#### [THE INPUT]
□ □ □ □ □

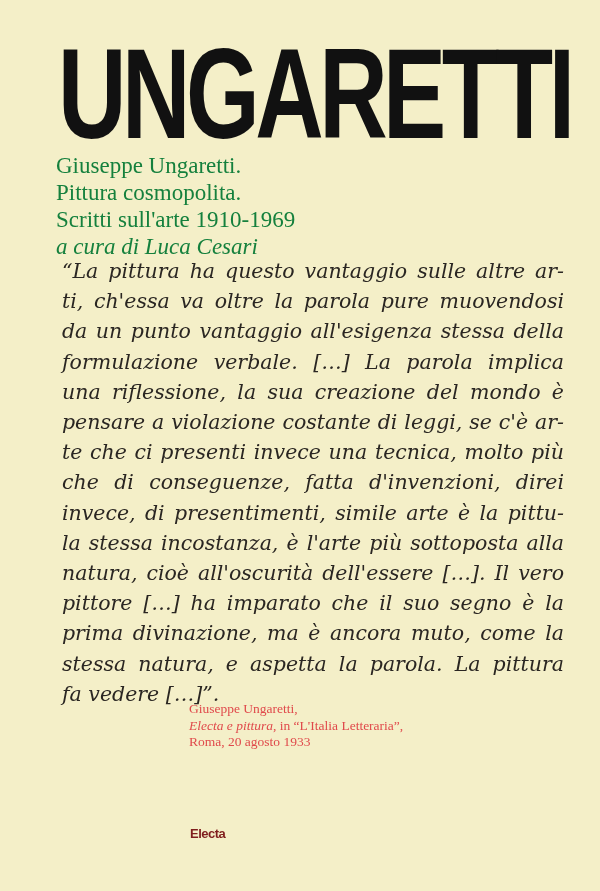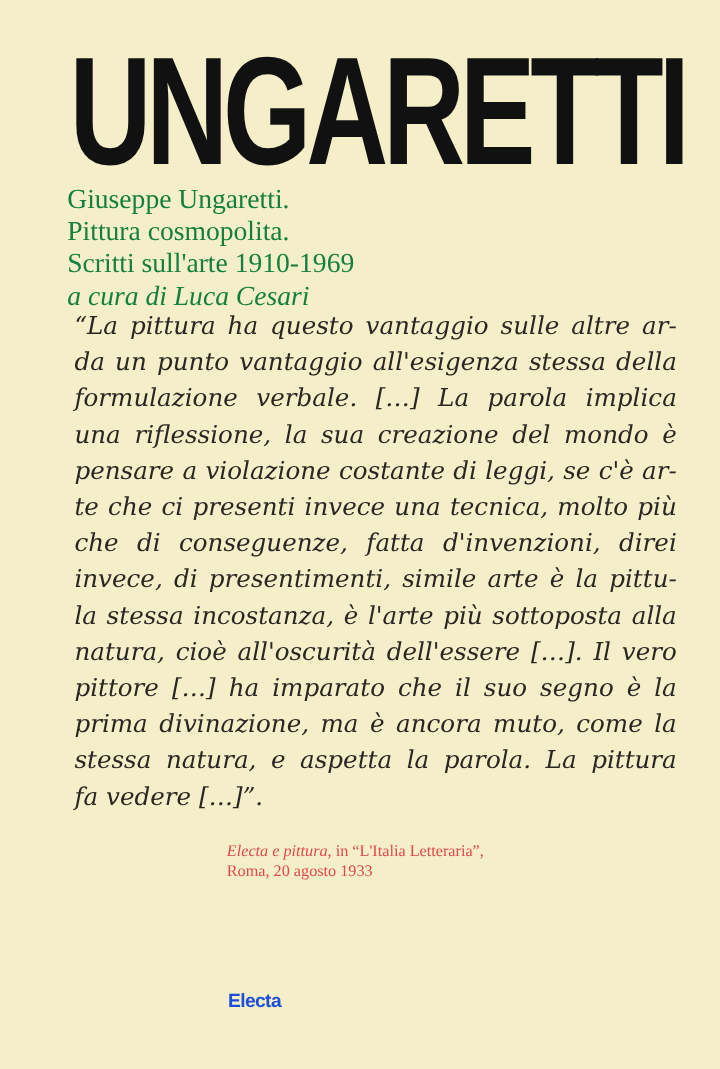--- a/index.html
+++ b/index.html
@@ -73,6 +73,7 @@
 
 <div class="quote">
   <span class="qline">“La pittura ha questo vantaggio sulle altre ar-</span>
+  <span class="qline">ti, ch'essa va oltre la parola pure muovendosi</span>
   <span class="qline">da un punto vantaggio all'esigenza stessa della</span>
   <span class="qline">formulazione verbale. […] La parola implica</span>
   <span class="qline">una riflessione, la sua creazione del mondo è</span>

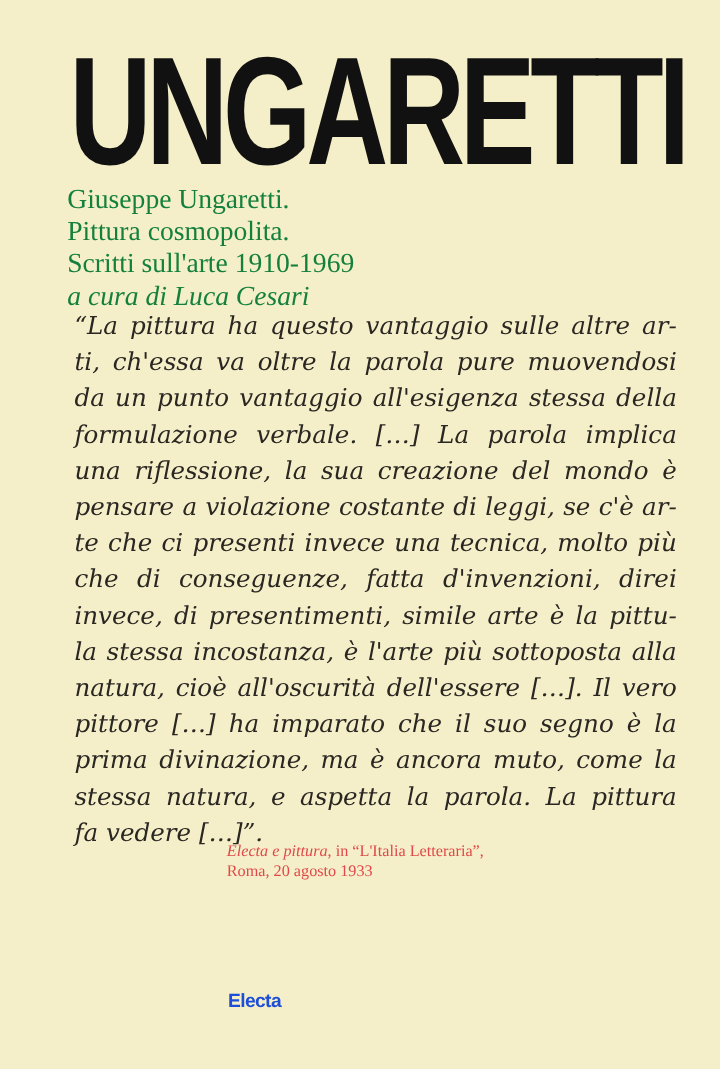--- a/index.html
+++ b/index.html
@@ -90,6 +90,7 @@
 </div>
 
 <div class="source">
+  <span class="line">Giuseppe Ungaretti,</span>
   <span class="line"><em>Electa e pittura</em><span>, in “L'Italia Letteraria”,</span></span>
   <span class="line">Roma, 20 agosto 1933</span>
 </div>

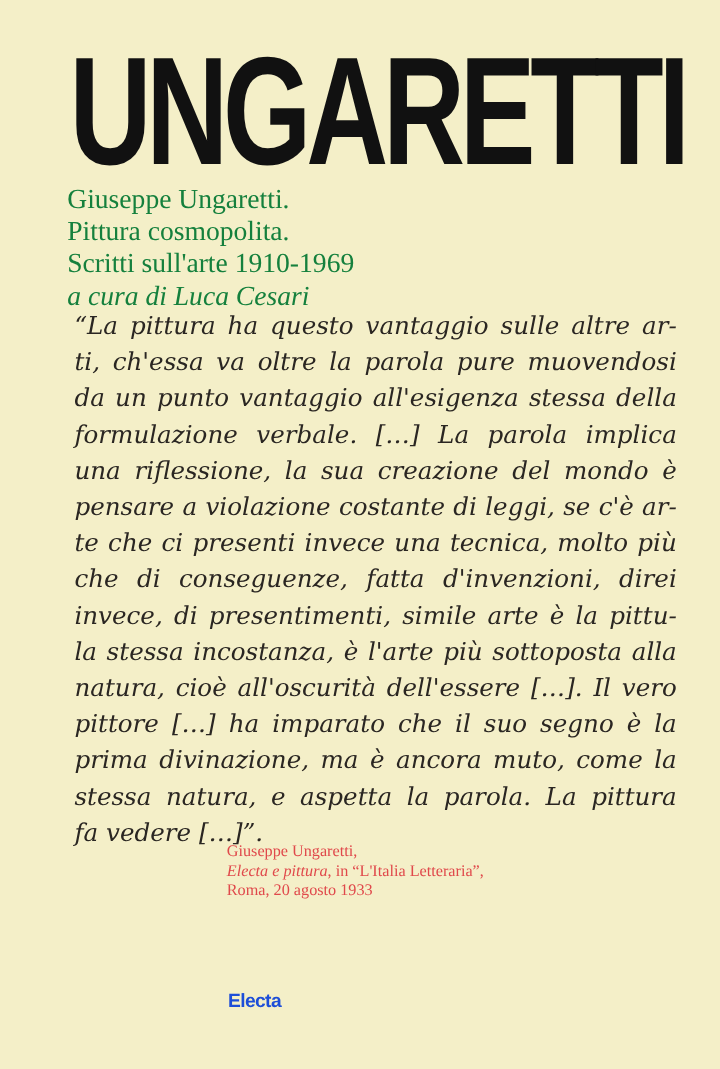--- a/index.html
+++ b/index.html
@@ -54,9 +54,9 @@
       position: absolute; left: 190px; top: 826px;
       font-family: "Liberation Sans", sans-serif;
       font-weight: 700;
-      font-size: 16px;
+      font-size: 13px;
       letter-spacing: -0.5px;
-      color: #1d4ed8;
+      color: #7f1d1d;
     }
   </style>
 </head>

□ □ □ □ □

#### [WORK REQUIRED]
Repeat only the lines from the beginning of the material through the line containing "La parola implica</span>", both ends kept, leaving pictures out.

#### [EXERCISE RESPONSE]
--- a/index.html
+++ b/index.html
@@ -73,6 +73,7 @@
 
 <div class="quote">
   <span class="qline">“La pittura ha questo vantaggio sulle altre ar-</span>
+  <span class="qline">ti, ch'essa va oltre la parola pure muovendosi</span>
   <span class="qline">da un punto vantaggio all'esigenza stessa della</span>
   <span class="qline">formulazione verbale. […] La parola implica</span>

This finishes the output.